As our audience is constantly growing, I've decided to gather some basic information about the series in one place, for easier access. Hope this helps to shed some light on how I approached the whole thing and what you should be looking forward to. Also, big thanks to whomever used the term "MScanon" first - seen it previously on the net.

If you'd like to know more about the Marauder Shields project, be sure to read these two interviews as well:
Gamefront: [link]NewGamerNation: [link]Consider the comments section underneath this image as a great place to ask questions that you think should make it onto our FAQ article!

Also, general discussion and opinions are always welcome!
Mass Effect stopped at ME2.
Luckilly, we have koobs to finish the story for us!
Thank you for giving us back ME3.
However, right here you state that the Citadel isn't the Catalyst, as Shepard believes. That completely goes against what the game establishes before the ending. Simply saying "oh, Vendetta is wrong" doesn't cut it.
I can't help but to be amused at the "Plotholes" disclaimer. I can only read it as "if there's a plothole, I'm going to handwave it later." I am quite cynical, but that's not good writing: if something contradicts what I've been informed of, then I expect an explanation promptly. I'm not going to wait long for the author to give an excuse.
I am actually going to mention the fate of the Protheans again later on, I'm just telling you here and now: Vendetta operating on insufficient data - the one gathered by the fallen Protheans - *IS* sufficient, both here and in Mass Effect 3, it is a fairly standard storytelling technique that works now in the same way it has worked for ages. You know, in the time period that jaded negativity (a.k.a. post-Greek cynicism) wasn't being promoted in the contemporary culture as something "cool", when being self-classified as a "cynic" was announcing that you are not to be reasoned with, that you're intentionally excluding yourself from the audience/discussion/show/cultural life taking place at a selected venue. Just sayin'.

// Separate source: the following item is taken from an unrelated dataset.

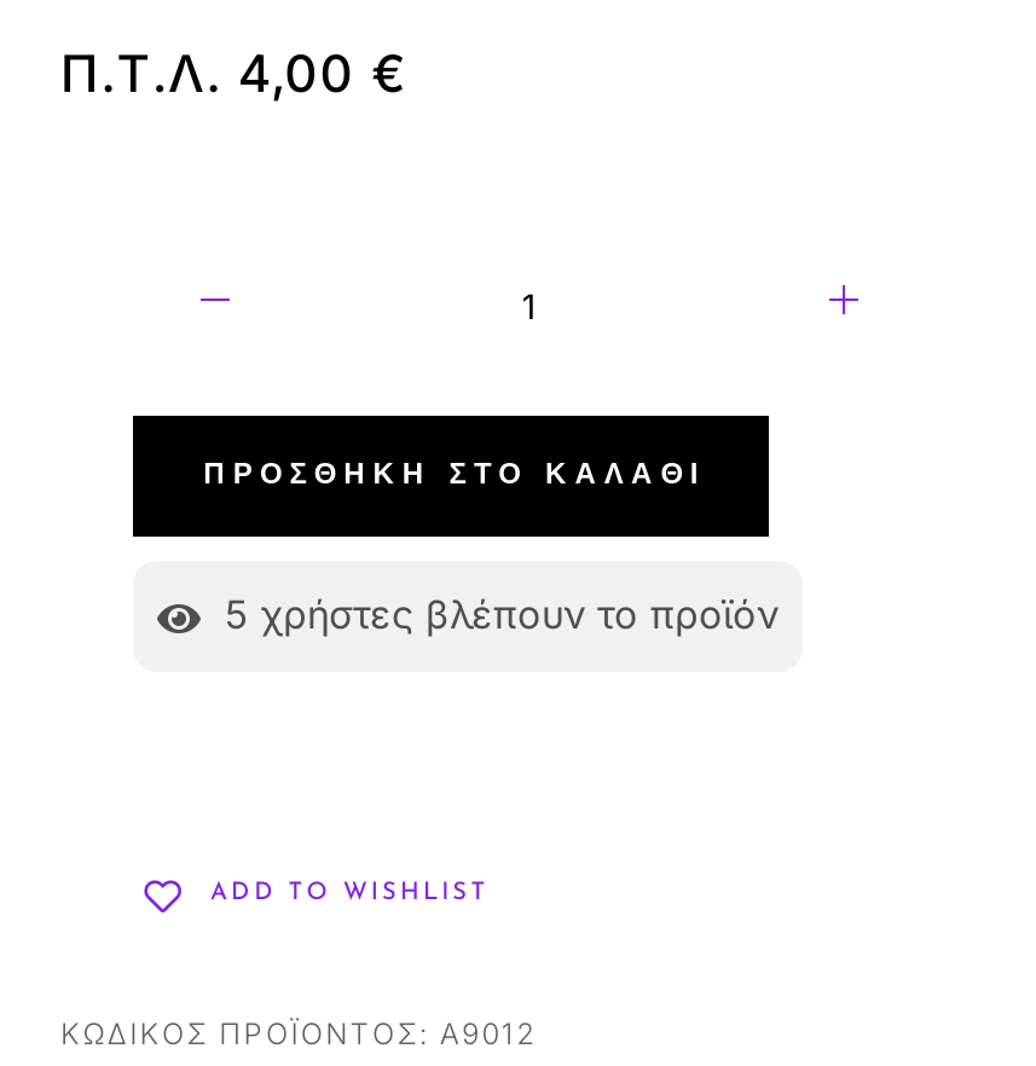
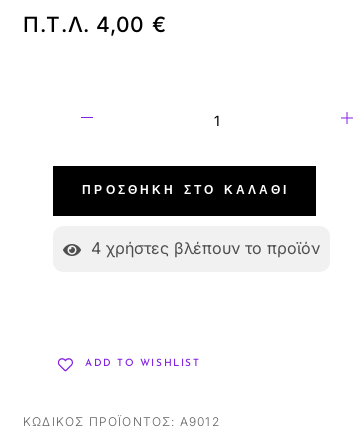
[225,590,779,639] 5 χρήστες βλέπουν το προϊόν -> [91,238,320,258] 4 χρήστες βλέπουν το προϊόν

The plotholes disclaimer isn't there for your amusement, I assure you. I've put it there because some of the readers (not many, mind you) were applying the wrong set of rules to the narrative, basing them on the finale of ME3. For example, the fact that the Crucible is a galaxy-wide indoctrination device doesn't really have a lot of sense if we go with the information about the Catalyst and the Reapers that we were force-fed in the last few minutes of Mass Effect 3 - it does however have *a lot* of sense in *this* here narrative, with my take on the Reapers, their goals and motivations. This isn't a promise of handwaving - it's a statement to treat this story as a rising narrative, not a flat one - one where additional information is supplied at precise points in the storyline, selected to optimize both the emotional and "mystery" aspects of what's going on. You saying "I expect an explanation promptly" basically means that you're expecting an RPG rules book instead of a story - a codex entry, not a comic. And that's not exactly what I'm producing here.
"I'm not going to wait long for the author to give an excuse" - so, I'm guessing you're usually starting a new TV Show or a book by reading all the spoilers and everything Wikipedia has on the subject, then? Me, I'm not really a fan of reading the last page of a murder story just to know whodunnit. The little sentence I've just quoted shows that you are approaching this story with unreasonable expectations, having more to do with how I choose to present the events unfolding - and at what pace - rather than with the story itself. I cannot help you with that, sorry. I'm crafting this in a way that I find satisfying myself - and it seems that most of our readers are rather pleased with the achieved effect.
Your last paragraph has a major logical fallacy. When you start watching a new show or reading a new book, there is no canon established. The author sets canon as the story progresses. With Marauder Shields, you are basing it on what has already been previously established in the Mass Effect series. Just like as if you were writing a sequel to an original work, you don't have the luxury of saying "this and that is possible in this story" when previous canon states "um, no it isn't." If I were to read a sequel to an original work which immediately starts off with an element that is impossible—not questionable or unlikely, mind you—based on what was established in the previous work, I would put it aside. I have the same standard for "fan" work.
And do try not to immediately associate "reader" with "fan." I doubt that no one else has read the comic and had the same issues that I've had. I remember one article about your webcomic that mistook "page views" for "people who think it's a better ending"; the article was corrected by a commenter whose reaction, while overreacting a little, is quite understandable given the depressing journalistic incompetance I've seen regarding ME3.